Equanimity | Eine Angelegenheit für sich selbst

Wer in seinem Innern geordnet und wohlbestellt ist, der kümmert sich nicht um das sonderbare und verkehrte Treiben der Menschen. Nur soweit wird der Mensch gehindert und zerstreut, als er von den Dingen in sich aufnimmt. - Thomas von Kempen

Diese Serie wird immer weiter fortgeführt. Es ist eine persönliche Sache, der ich schon seit Beginn meiner fotografischen Karriere immer wieder Aufmerksam schenke. Ich lasse mich gerne von Filmen und Serien inspirieren und gerade die Charaktere interessieren mich, die man nicht direkt sieht. Es sind die Charaktere, denen man von hinten folgt und deren Leben man zeigt, ohne dass man stets auf das Gesicht - das eigentliche Hauptaugenmerk einer Person beim ersten Sehen - achtet. Ich hatte immer schon ein Interesse das Geheime, das Ungewisse zu erkunden und insbesondere die Fotos, bei denen man lediglich den Rücken einer Person sieht, haben mich immer fasziniert.

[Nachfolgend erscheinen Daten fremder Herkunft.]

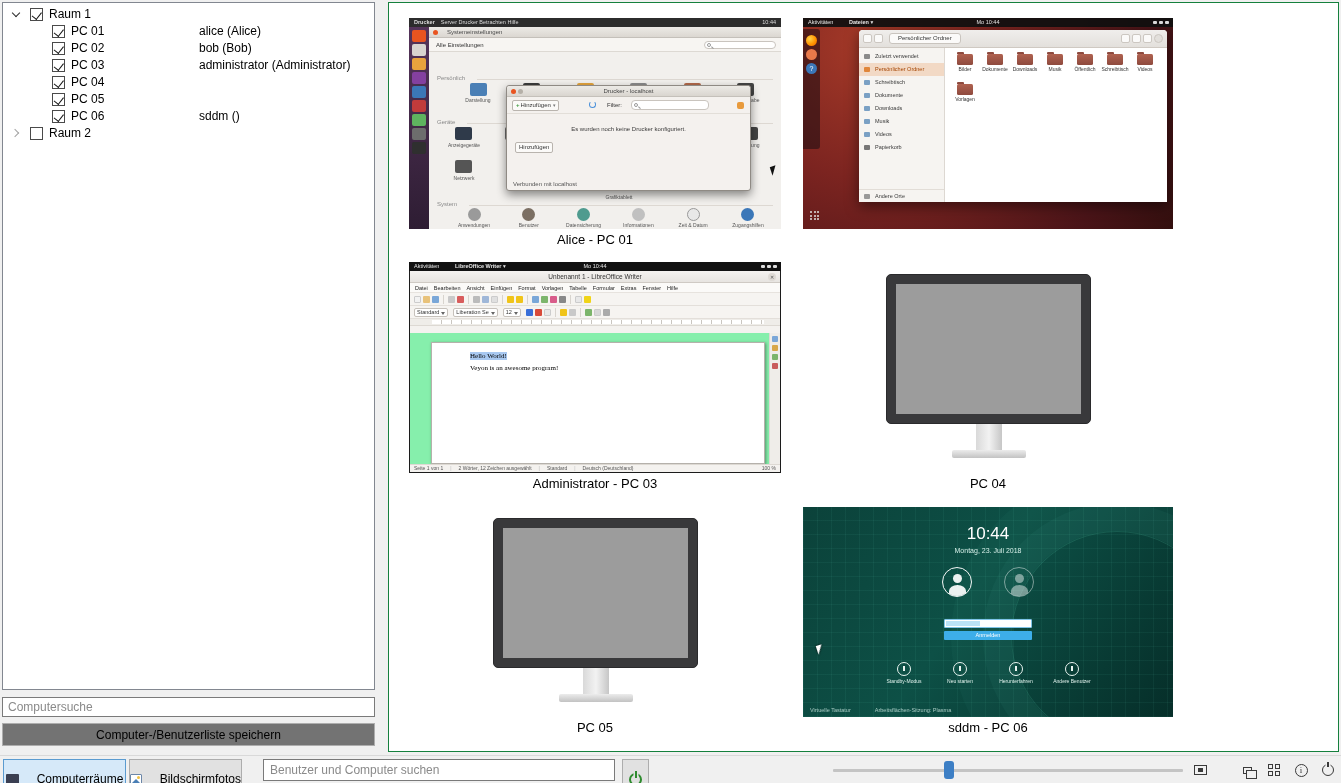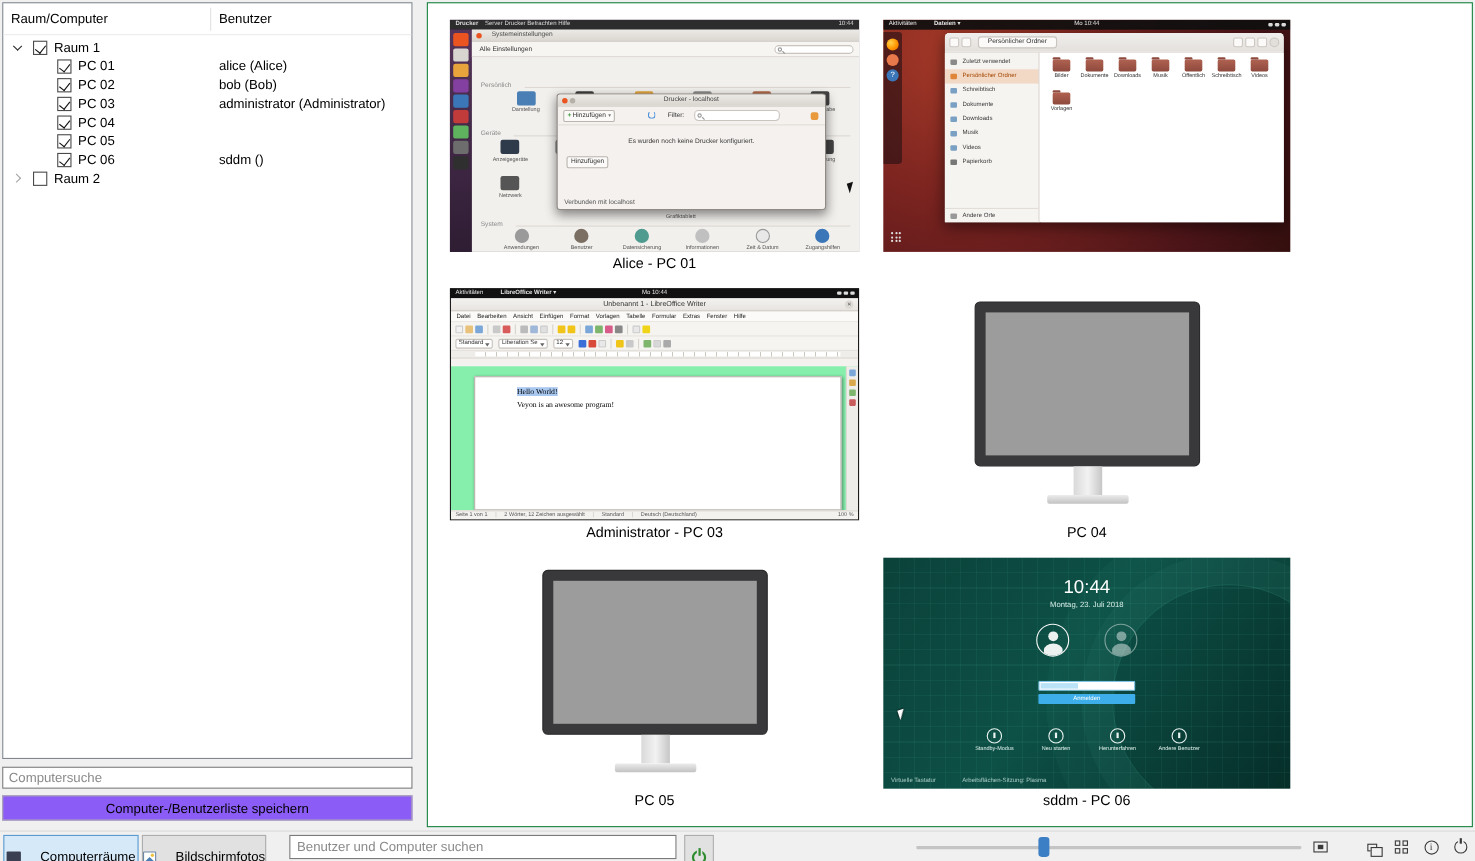"Raum/Computer" div { html: <div> <span>Raum/Computer</span> <span></span> <span>Benutzer</span> </div> -> none }
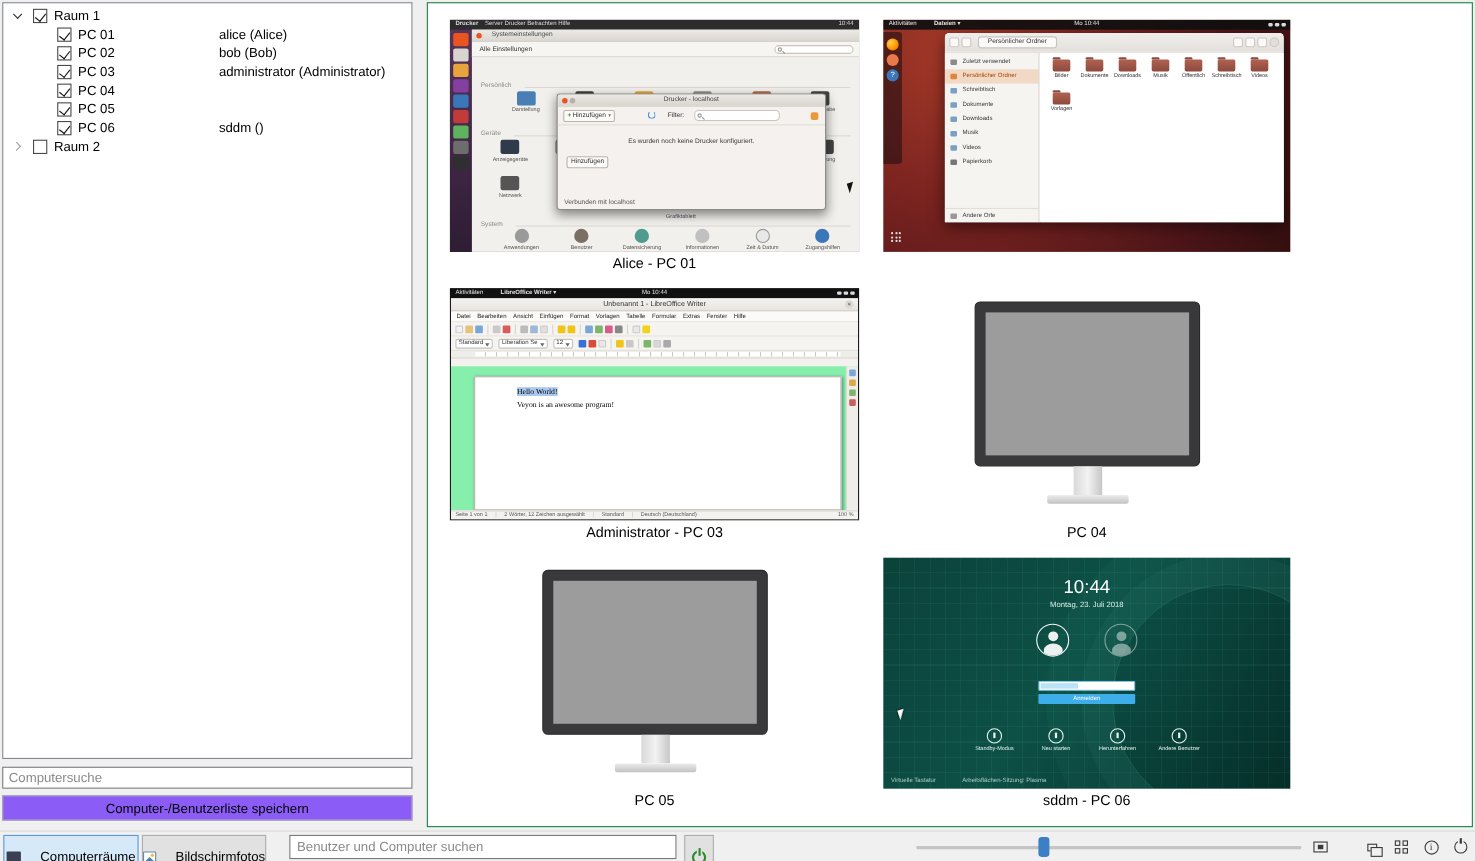"Computer-/Benutzerliste speichern" #save-list { background: #8b5cf6 -> #737373 }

Vieles aus der Serie ist in Thailand entstanden, wo ich den ersten Schritt gegangen bin überhaupt Leute zu fragen, ob sie sich für mich hinstellen könnten. Gerade wegen der unbekannten Orte fand ich die möglichen Geschichten dahinter viel interessanter. Man möge sich ausdenken, wo die Menschen schon waren und was sie gerade denken, in den Momenten, in denen ich diese fotografiere. Man weiß es nicht. Das Ungewisse siegt und doch kann darin eine Art Gleichmut finden, die aus dieser ruhigen Stellung und Position zu entnehmen ist.